Distributing content on tablets is one of the oldest features of civilisation as we know it. Over 5000 years ago, in thriving cities such as Uruk which were situated between the rivers Tigris and Euphrates, the earliest written records were created on clay tablets using a reed stylus.
Unlike later Egyptian hieroglyphics, which were most commonly committed to friable papyrus made from sedge plants, these clay tablets survived many disasters including fire, which only preserved them better.

It would be lovely but completely false to think that classical cuneiform script, which evolved from this earliest Mesopotamian writing, was driven by the desire to record literature or perhaps religious material. Although later tablets did contain cultural documents, the real motivation behind our first written records was accountancy: keeping details of harvests, grain sales, land ownership, even tax accounts.
As in so many other features of what we consider to be civilisation, it was the material rather than cultural world that cut the leading edge.
The earliest languages to be written using cuneiform script were Sumerian and later Akkadian, both of which used extensive collections of signs composed from multiple wedge-shaped marks. In contrast to the alphabet used to form these words, cuneiform started, like heiroglyphic script, as logograms representing entire words. Thus the sign known as KA, 𒅗 if you have an appropriate font installed, grew to represent not only the word ‘ka’, but also that for ‘zu’, ‘kiri’, ‘dug’, and ‘inim’; during the next millennium it became used as a phonogram for the syllable ‘ka’ too.
With over 800 different signs used to form words, and around 100 for numbers, cuneiform signs were first incorporated into the Unicode 5 standard for representation in computer text, some 2000 years after they ceased to be used in clay.
Many thousands of cuneiform tablets discovered in hurried excavations or bought following frank looting of sites found their way into institutions like the British Museum in the nineteenth century, and are painstakingly detailed with contents transcribed in series of books published about a century ago. Sumeriologists have made them freely available as Acrobat PDF documents, giving access to these treasures to all.

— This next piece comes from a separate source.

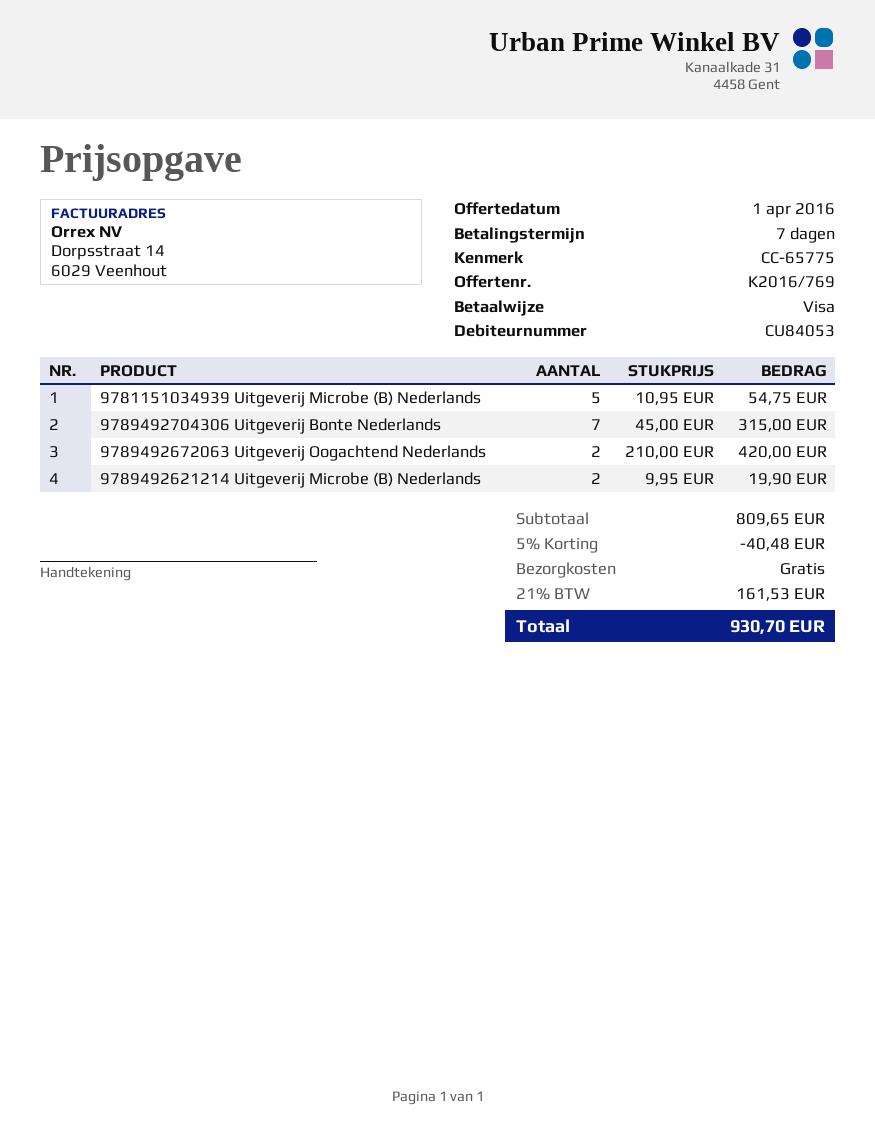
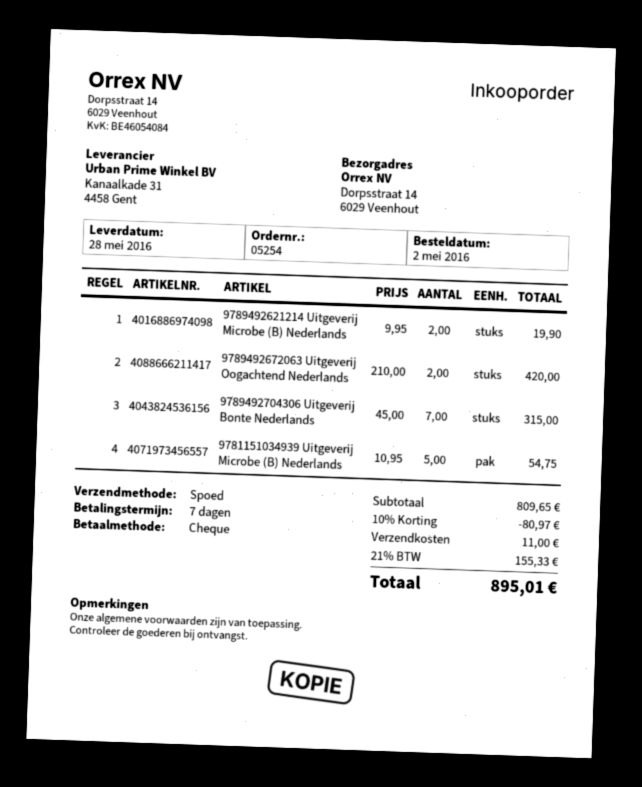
payment method: Visa -> cheque
discount: 5% = 40.48 -> 10% = 80.97
shipping: 0.00 -> 11.00
tax: 21% = 161.53 -> 21% = 155.33
total: 930.70 -> 895.01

You can now learn long-dead languages like Sumerian from excellent electronic texts, consult online dictionaries, and read their literature from original tablets.
Although an excellent platform for libraries covering Sumerian, Akkadian, and other cuneiform tablets, the iPad falls short of the flexibility of a Mac. iOS still does not itself allow you to customise the fonts available on your iPad, so if you want to display cuneiform encoded as Unicode text under iOS, you will need to buy Florian Schimanke’s AnyFont, or similar.
If you want to make your own transcriptions, or access modern documents in which the cuneiform has been encoded as Unicode characters rather than scanned pixels, you will need to install custom cuneiform fonts onto a Mac running OS X. Several free fonts are available, encompassing the different stages of the script’s evolution, and the Nesili keyboard layout even helps you type directly in cuneiform signs.
With Sumerian grammar still riven with disagreements – scholars have not yet arrived at any consensus as to whether there are any true adverbs, and adjectives are quite controversial – and the bewildering polyvalence of cuneiform signs, reading man’s first literary output remains a challenge.
Online collections such as Oxford’s Electronic Text Corpus of Sumerian Literature offer excellent translations that provide insight into the life, strife, and loves of people alive when, far beyond the north-western edge of their world, Stonehenge was advanced technology.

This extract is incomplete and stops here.